Data disasters come in a variety of forms – from natural events like fires or floods that damage your data centre to system failures that disrupt operations. Disaster Recovery (DR) is all about preparing for and effectively recovering from disasters.
Relying on traditional IT infrastructures means procuring, duplicating, and managing that hardware and software to make sure they have enough additional capacity if something goes wrong. The AWS cloud gives you maximum flexibility to enable faster recovery and optimize resources during a DR event. With AWS, you can scale up or down on AWS’ fast, reliable, and secure infrastructure on an as-needed basis – ensuring continuity before, during, and after a disaster.
1. DO Choose the Right Tools and Techniques to Streamline Disaster Recovery
When deciding what AWS services and components to use, keep in mind two things:
- Recovery Time Objective (RTO): This is the time between when services are lost and when they are restored. If, for example, a disaster happens at 12pm (noon) and your RTO is 8 hours, the DR process should restore service to acceptable levels by 8pm.
- Recovery Point Objective (RPO): This measures in time an acceptable amount of data loss. If your RPO is 1 hour and a disaster occurs at 12pm, the DR should recover all data in the system prior to 11am.
Remember, your RTO and RPO should reflect the needs of your organization. If your database is constantly fluctuating – like an e-commerce store – you’ll likely need a low RPO. If your data is relatively stationary, however, you can go with more intermittent reinforcement.
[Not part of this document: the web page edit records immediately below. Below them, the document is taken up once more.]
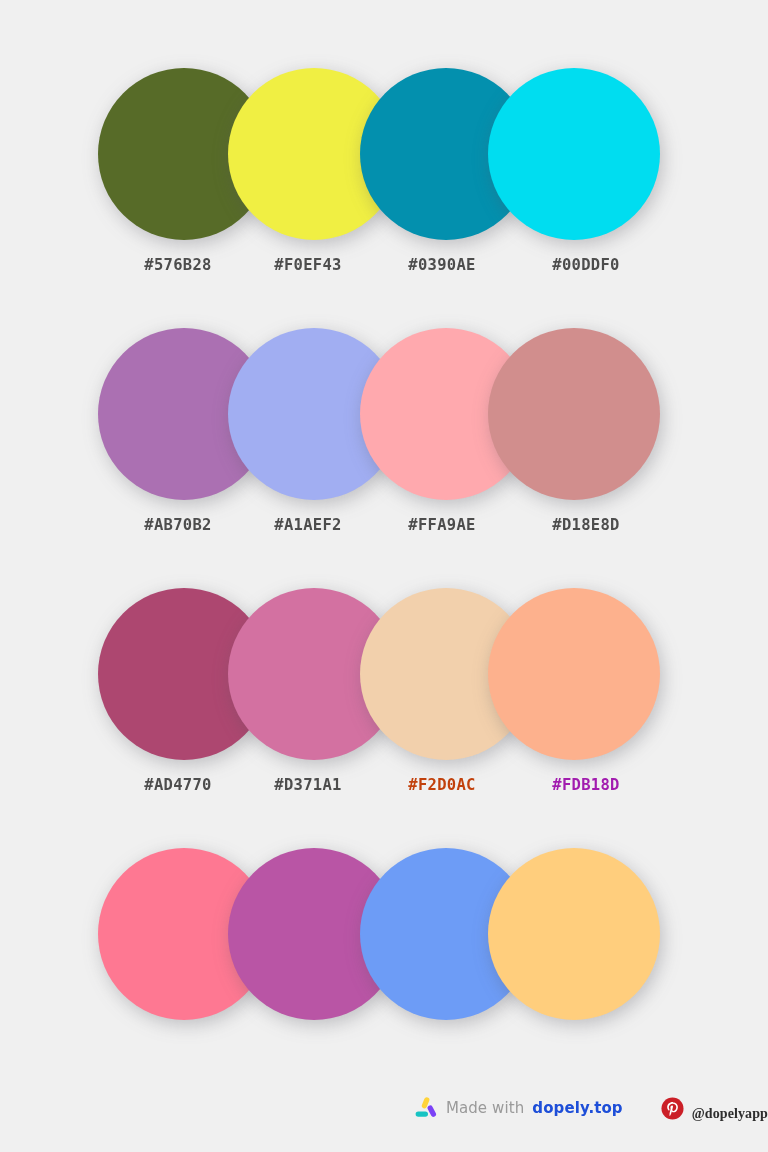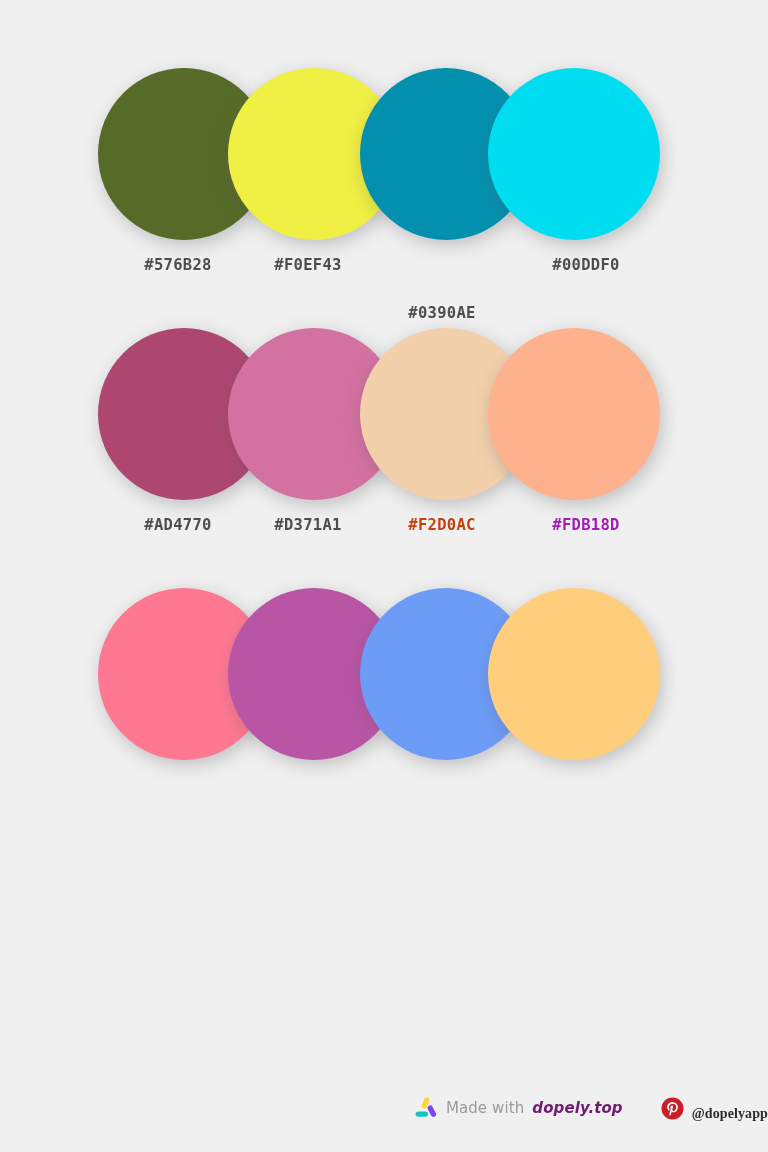"#0390AE" div.swatch-label { margin-top: 48px -> none }
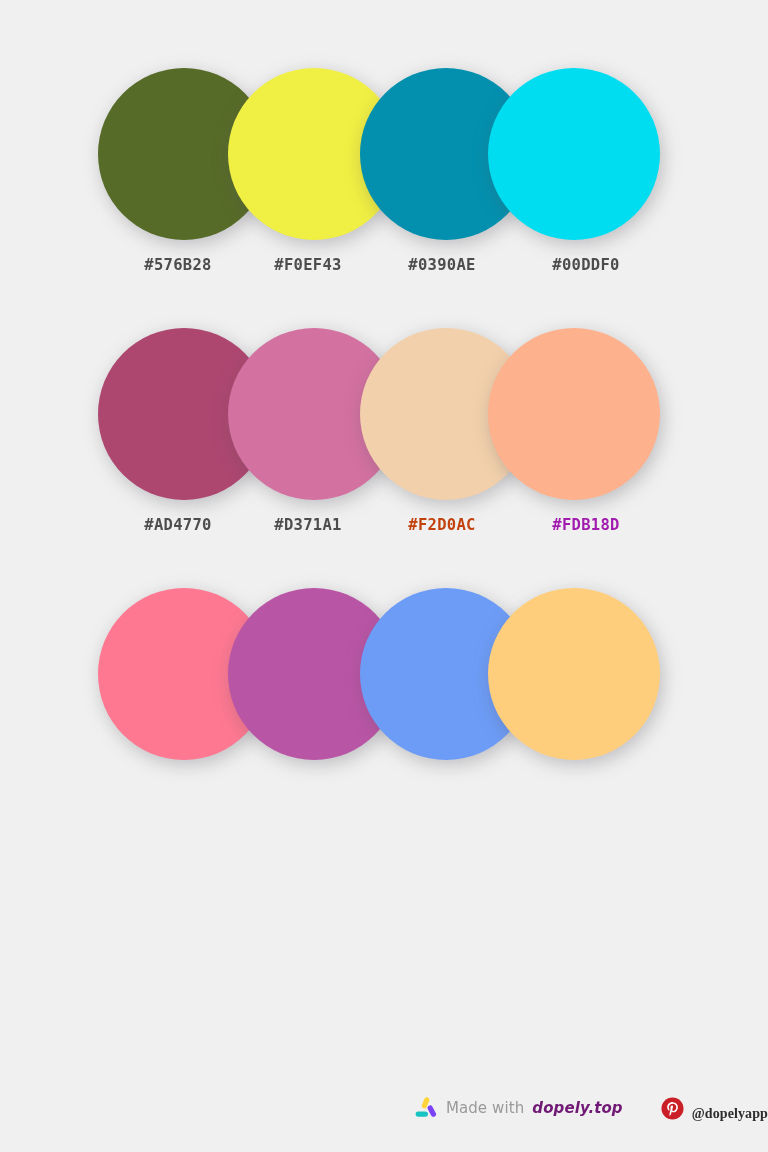"#AB70B2" div.palette-row { html: none -> <div> <div> <div></div> <div></div> <div></div> <div></div> </div> <div> <div>#AB70B2</div> <div>#A1AEF2</div> <div>#FFA9AE</div> <div>#D18E8D</div> </div> </div> }
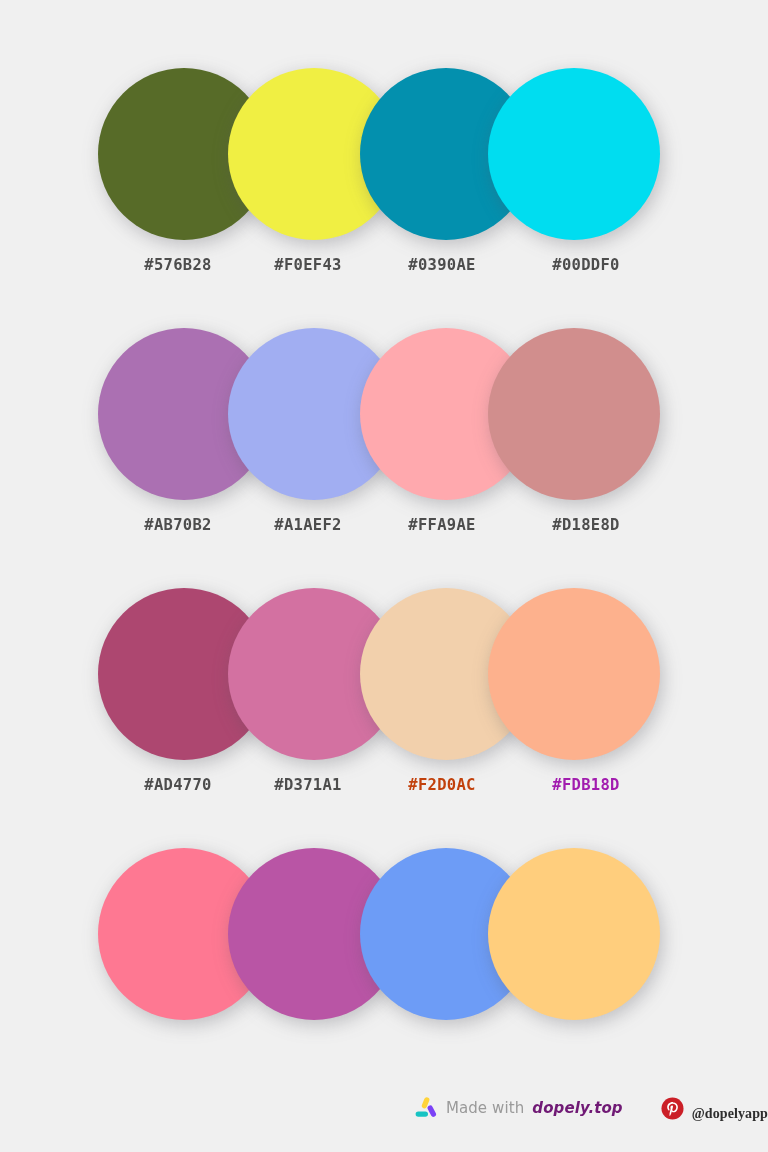"dopely.top" span.footer-brand { color: #701a75 -> #1d4ed8; font-style: italic -> none }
It’s important to create modular application recovery groups or stacks. All applications are not created equal; best practices for disaster recovery imply that you define and implement recovery groups or application stacks so that you can sequence the recovery of business critical applications prior to recovering less important application services.
AWS offers services to streamline deployments and DR processes including:
- AWS Import/Export uses portable storage devices to move data into and out of AWS, accelerating the movement of large data loads. AWS Import/Export uses Amazon’s high-speed internal network to bypass the internet and transfer data directly onto/off of storage devices.
- Amazon Elastic Cloud Compute (Amazon EC2) gives you elastic capacity in the AWS cloud. You can create EC2 instances within minutes and retain complete control before, during, and after a DR event.
- Amazon Simple Storage Service (Amazon S3) is engineered for primary and mission critical data storage. Objects are stored on multiple devices across a number of facilities, providing 99.999999999% durability. AWS ensures further protection through Multi-Factor Authentication (MFA), Identity and Access Management (IAM), versioning, and bucket policies.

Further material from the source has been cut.